#### What this task involves
Within the entries below, find the portion that opens with the line containing "[128,135,957,228] 2 SIM" and closes with the line containing "moved [20,295,943,545] ->". Retype that portion exactly and only.

#### Dataset excerpts

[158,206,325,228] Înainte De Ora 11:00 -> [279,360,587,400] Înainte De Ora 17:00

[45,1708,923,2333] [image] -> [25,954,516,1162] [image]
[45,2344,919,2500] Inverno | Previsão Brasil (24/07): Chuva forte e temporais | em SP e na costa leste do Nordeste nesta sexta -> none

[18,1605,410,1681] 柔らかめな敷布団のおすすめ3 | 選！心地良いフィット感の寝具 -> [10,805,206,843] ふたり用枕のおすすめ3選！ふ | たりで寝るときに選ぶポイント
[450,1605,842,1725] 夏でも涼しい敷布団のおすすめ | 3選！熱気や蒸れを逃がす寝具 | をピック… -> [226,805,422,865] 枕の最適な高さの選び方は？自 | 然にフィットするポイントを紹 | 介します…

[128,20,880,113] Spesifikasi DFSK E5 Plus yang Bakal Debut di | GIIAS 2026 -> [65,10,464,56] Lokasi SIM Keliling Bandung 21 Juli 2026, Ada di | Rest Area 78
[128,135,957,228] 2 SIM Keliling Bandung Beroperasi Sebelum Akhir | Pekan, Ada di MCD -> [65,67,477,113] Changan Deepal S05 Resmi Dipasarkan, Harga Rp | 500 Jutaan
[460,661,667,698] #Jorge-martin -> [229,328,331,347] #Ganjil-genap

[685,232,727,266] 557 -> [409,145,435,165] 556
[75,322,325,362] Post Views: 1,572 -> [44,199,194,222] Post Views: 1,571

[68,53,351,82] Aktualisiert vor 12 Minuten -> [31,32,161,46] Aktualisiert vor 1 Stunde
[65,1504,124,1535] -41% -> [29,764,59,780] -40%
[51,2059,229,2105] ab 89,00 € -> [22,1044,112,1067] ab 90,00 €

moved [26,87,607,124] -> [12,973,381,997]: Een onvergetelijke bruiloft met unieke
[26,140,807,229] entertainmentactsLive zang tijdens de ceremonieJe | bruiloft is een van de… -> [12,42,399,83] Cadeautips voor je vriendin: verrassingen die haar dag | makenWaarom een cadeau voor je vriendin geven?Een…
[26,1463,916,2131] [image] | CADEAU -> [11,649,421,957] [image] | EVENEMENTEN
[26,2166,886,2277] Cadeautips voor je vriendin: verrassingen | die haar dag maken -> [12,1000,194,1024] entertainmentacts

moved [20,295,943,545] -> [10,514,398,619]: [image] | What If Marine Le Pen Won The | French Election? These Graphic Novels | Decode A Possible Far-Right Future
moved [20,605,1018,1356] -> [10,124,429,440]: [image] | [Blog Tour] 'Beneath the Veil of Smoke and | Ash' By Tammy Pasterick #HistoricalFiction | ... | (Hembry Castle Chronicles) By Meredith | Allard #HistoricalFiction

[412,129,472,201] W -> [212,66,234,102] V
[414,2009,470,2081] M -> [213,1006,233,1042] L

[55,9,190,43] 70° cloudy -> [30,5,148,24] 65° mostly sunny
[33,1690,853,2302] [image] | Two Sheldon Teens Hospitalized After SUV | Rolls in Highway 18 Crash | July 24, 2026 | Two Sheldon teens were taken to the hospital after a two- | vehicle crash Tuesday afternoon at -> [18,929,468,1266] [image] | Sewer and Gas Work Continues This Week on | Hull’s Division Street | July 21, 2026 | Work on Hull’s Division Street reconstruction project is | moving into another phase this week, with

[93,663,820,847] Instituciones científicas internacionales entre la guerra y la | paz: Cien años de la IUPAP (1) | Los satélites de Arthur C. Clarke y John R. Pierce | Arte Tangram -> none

#### Answer space
[128,135,957,228] 2 SIM Keliling Bandung Beroperasi Sebelum Akhir | Pekan, Ada di MCD -> [65,67,477,113] Changan Deepal S05 Resmi Dipasarkan, Harga Rp | 500 Jutaan
[460,661,667,698] #Jorge-martin -> [229,328,331,347] #Ganjil-genap

[685,232,727,266] 557 -> [409,145,435,165] 556
[75,322,325,362] Post Views: 1,572 -> [44,199,194,222] Post Views: 1,571

[68,53,351,82] Aktualisiert vor 12 Minuten -> [31,32,161,46] Aktualisiert vor 1 Stunde
[65,1504,124,1535] -41% -> [29,764,59,780] -40%
[51,2059,229,2105] ab 89,00 € -> [22,1044,112,1067] ab 90,00 €

moved [26,87,607,124] -> [12,973,381,997]: Een onvergetelijke bruiloft met unieke
[26,140,807,229] entertainmentactsLive zang tijdens de ceremonieJe | bruiloft is een van de… -> [12,42,399,83] Cadeautips voor je vriendin: verrassingen die haar dag | makenWaarom een cadeau voor je vriendin geven?Een…
[26,1463,916,2131] [image] | CADEAU -> [11,649,421,957] [image] | EVENEMENTEN
[26,2166,886,2277] Cadeautips voor je vriendin: verrassingen | die haar dag maken -> [12,1000,194,1024] entertainmentacts

moved [20,295,943,545] -> [10,514,398,619]: [image] | What If Marine Le Pen Won The | French Election? These Graphic Novels | Decode A Possible Far-Right Future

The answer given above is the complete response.